Eventually, Nieves became president of the PBA and Lanfrank, a fellow police officer who was about to retire, became president of the LPAL. Nieves became vice president of the LPAL.

Nieves said that in order to build a PAL facility in Lakewood, he initially spoke to Zucker years earlier to ask the developer for his help. He said Zucker agreed to help.

But when Nieves said he told Lanfrank of the offer, the retired officer said he expected Nieves to do more than negotiate the deal.

"Lennie wanted to delegate the work, not do it," said Lanfrank.

"Our goals were different," said Nieves. "I resigned so we could remain friends. If they need something, I’m there. That’s how it goes, because it’s for the kids."

That is the reason Lakewood Township Committeeman Ray Coles said the governing body at that time likely chose to donate land on which to build a facility to Lanfrank’s group, instead of the Ocean County PAL, a group headed by Brick residents Joseph Testa and Ronald Palmieri.

Palmieri tells a different story.

According to him, both he and Testa are active in their town coaching sports for the youths there. However, he said they were both appalled that the Brick PAL charged fees to use township sports facilities.

"[That’s why] we wanted to bring back the old-style PAL, when it was run by the police," said Palmieri. "Once we were formed, we wanted to find the right location — that’s why we chose Lakewood."

He said their group’s actions did not sit well with the Brick PAL, which Palmieri said had contacted Lanfrank, who in turn approached the Lakewood Township Com-mittee to request that the governing body instead donate land to his PAL instead of to Palmieri’s.
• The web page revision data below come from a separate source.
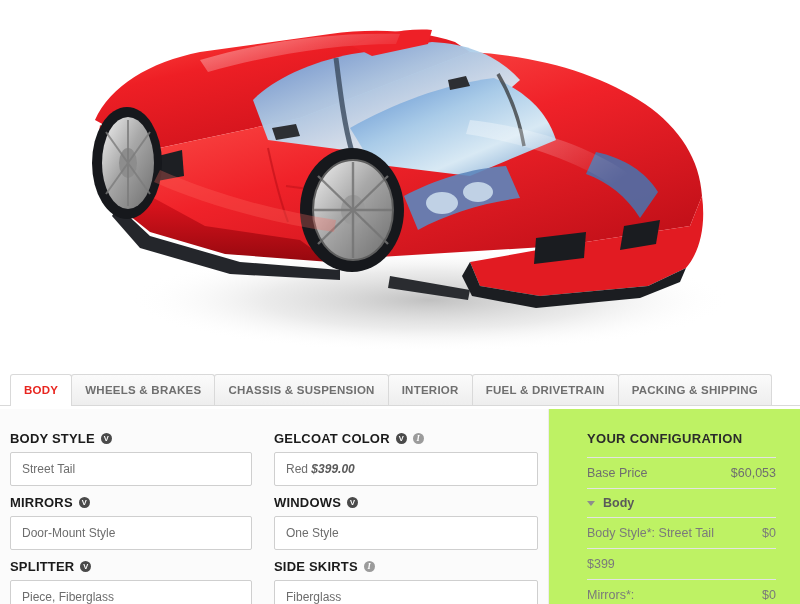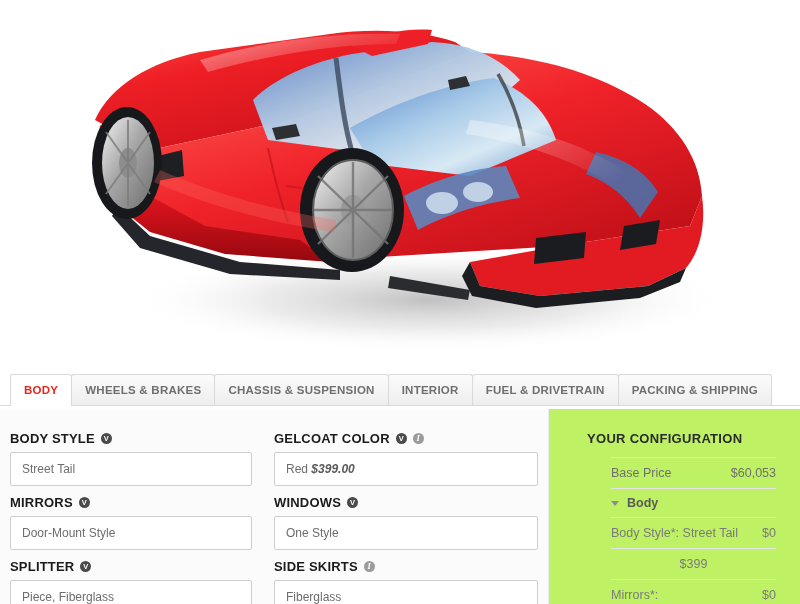--- a/index.html
+++ b/index.html
@@ -192,21 +192,20 @@
   .cfg-row {
     display: flex;
     justify-content: space-between;
     align-items: flex-start;
     gap: 8px;
     border-top: 1px solid #e3e3e3;
     padding: 8px 0 7px 0;
     font-size: 12.5px;
     color: #7a7a7a;
     line-height: 15px;
-    margin-left: 24px;
   }
   .cfg-row .rlabel { flex: 1 1 auto; }
   .cfg-row .rval { flex: 0 0 auto; text-align: right; white-space: nowrap; }
   .cfg-row.base { color: #6f6f6f; }
   .cfg-row.group {
     color: #5a5a5a;
     font-weight: bold;
     align-items: center;
     padding: 7px 0 6px 0;
   }
@@ -217,21 +216,21 @@
   }
   .caret {
     display: inline-block;
     width: 0; height: 0;
     border-left: 4.5px solid transparent;
     border-right: 4.5px solid transparent;
     border-top: 5px solid #8d8d8d;
     cursor: pointer;
     flex: 0 0 auto;
   }
-  .cfg-row.item { padding-left: 0; justify-content: center; }
+  .cfg-row.item { padding-left: 0; }
 </style>
 </head>
 <body>
 
 <div id="page">
 
   <div class="hero">
     <div class="car-stage">
       <svg class="car-svg" viewBox="0 0 800 368" xmlns="http://www.w3.org/2000/svg">
         <defs>

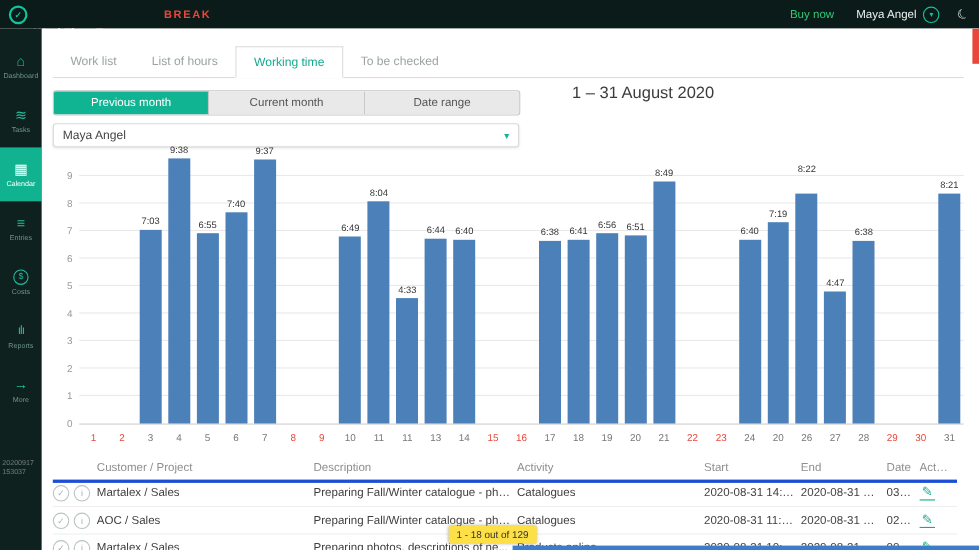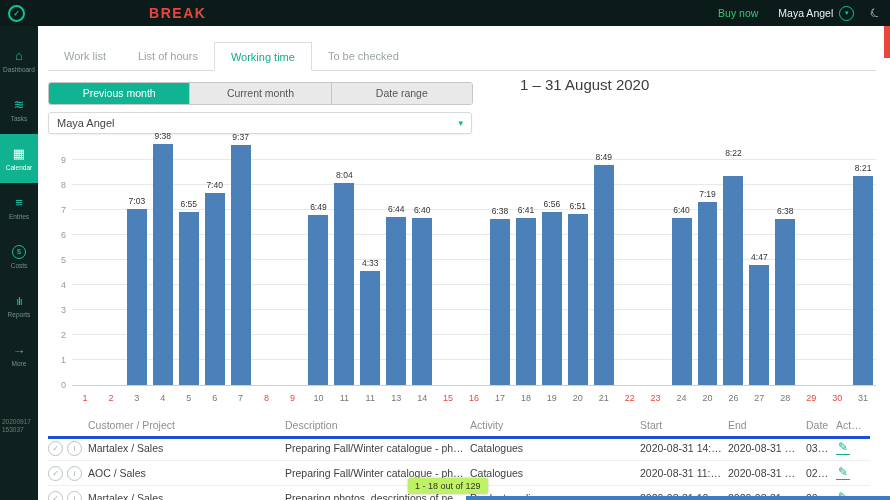--- a/index.html
+++ b/index.html
@@ -5,21 +5,21 @@
   html,body{margin:0;padding:0;background:#222;}
   .page{position:relative;width:890px;height:500px;background:#fff;overflow:hidden;
         font-family:"Liberation Sans",sans-serif;}
 
   
   .topbar{position:absolute;left:0;top:0;width:890px;height:26px;background:#0a1b19;
           display:flex;align-items:center;}
   .logo{width:13px;height:13px;border:2px solid #12c39c;border-radius:50%;margin-left:8px;
         display:flex;align-items:center;justify-content:center;color:#12c39c;font-size:8px;font-weight:bold;}
   .appname{color:#fff;font-size:11px;font-weight:600;margin-left:6px;margin-top:36px;}
-  .break{color:#e8483b;font-size:14px;letter-spacing:1.5px;margin-left:28px;font-weight:700;}
+  .break{color:#e8483b;font-size:10px;letter-spacing:1.5px;margin-left:28px;font-weight:700;}
   .flex{flex:1;}
   .buynow{color:#2fc974;font-size:10.5px;margin-right:20px;cursor:pointer;margin-left:34px;}
   .user{color:#e8f0ef;font-size:10.5px;cursor:pointer;}
   .chev{width:13px;height:13px;border:1px solid #12c39c;border-radius:50%;color:#12c39c;font-size:7px;
         display:flex;align-items:center;justify-content:center;margin:0 16px 0 6px;cursor:pointer;}
   .moon{color:#eaf4f2;font-size:12px;margin-right:9px;cursor:pointer;transform:rotate(-25deg);}
 
   
   .sidebar{position:absolute;left:0;top:26px;width:38px;height:474px;background:#0e211e;}
   .sidenav{margin-top:10px;}
@@ -75,21 +75,21 @@
   .tbody{position:absolute;left:10px;top:410px;width:822px;}
   .trow{display:grid;grid-template-columns:40px 197px 185px 170px 88px 78px 30px 34px;height:24px;
         align-items:center;font-size:10.5px;color:#3f3f3f;border-bottom:1px solid #efefef;}
   .cell{white-space:nowrap;overflow:hidden;text-overflow:ellipsis;padding-right:6px;}
   .icons-cell{display:flex;gap:4px;}
   .circle-ic{width:13px;height:13px;border:1px solid #b9c4c3;border-radius:50%;color:#9fb0ae;font-size:8px;
              display:flex;align-items:center;justify-content:center;cursor:pointer;}
   .pencil{color:#12ab8d;font-size:12px;border-bottom:1px solid #12ab8d;width:14px;text-align:center;
           cursor:pointer;line-height:13px;}
 
-  .pag{position:absolute;left:370px;top:452px;background:#bef264;border-radius:2px;font-size:9px;color:#333;
+  .pag{position:absolute;left:370px;top:452px;background:#fde047;border-radius:2px;font-size:9px;color:#333;
        padding:3px 7px;z-index:5;box-shadow:0 0 3px rgba(0,0,0,.25);}
   .hscroll{position:absolute;left:428px;top:470px;width:424px;height:4px;background:#3d7cc9;z-index:6;cursor:pointer;}
   .redmark{position:absolute;left:846px;top:0;width:6px;height:32px;background:#e8483b;z-index:6;cursor:pointer;}
 </style>
 </head>
 <body>
 
 <div class="page" data-name="app-window">
 
   <header class="topbar" data-name="topbar">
The committee chose to make the land available for the LPAL.

"[They] didn’t know one kid from Lakewood," said Lanfrank, referring to Palmieri’s competing PAL. "[Palmieri was a] stranger who ran for [Ocean County] sheriff and lost. It’s so political."

Palmieri currently works in the Ocean County Sheriff’s Department in Toms River. He was an unsuccessful independent candidate for county sheriff in 2000.

Coles, who was not a committee member at the time the arrangement was made with Lanfrank’s group, had just one wish for its success.

"We want the Police Athletic League to have a strong presence in Lakewood," he said.

For the past two years, said Lanfrank, that is exactly what the LPAL has maintained in Lakewood, taking children to baseball and hockey games, as well as to other spectator events, and providing a strong adult role model.

"I just want to help out poor kids in Lakewood [who have] nowhere else to go," said Lanfrank.

However, Lanfrank also said he wants to see a facility that can provide those children with recreational activity as well.

Unless the facility is built soon, according to Nieves, that may not be possible.

"I was told not too long ago that if another organization wants that site, its theirs," said Nieves. "The LPAL had three years to put a building [there], or another organization [would be given the site]."

Township Committeeman Charles Cun-liffe confirmed that the committee passed a resolution several years ago that limited the time any group to which the committee donated land had to build on it.

That is a consequence Palmieri said he would welcome.

"If the Lakewood PAL [defaults and] loses the land, we would be interested in taking their place if the site were larger," he said.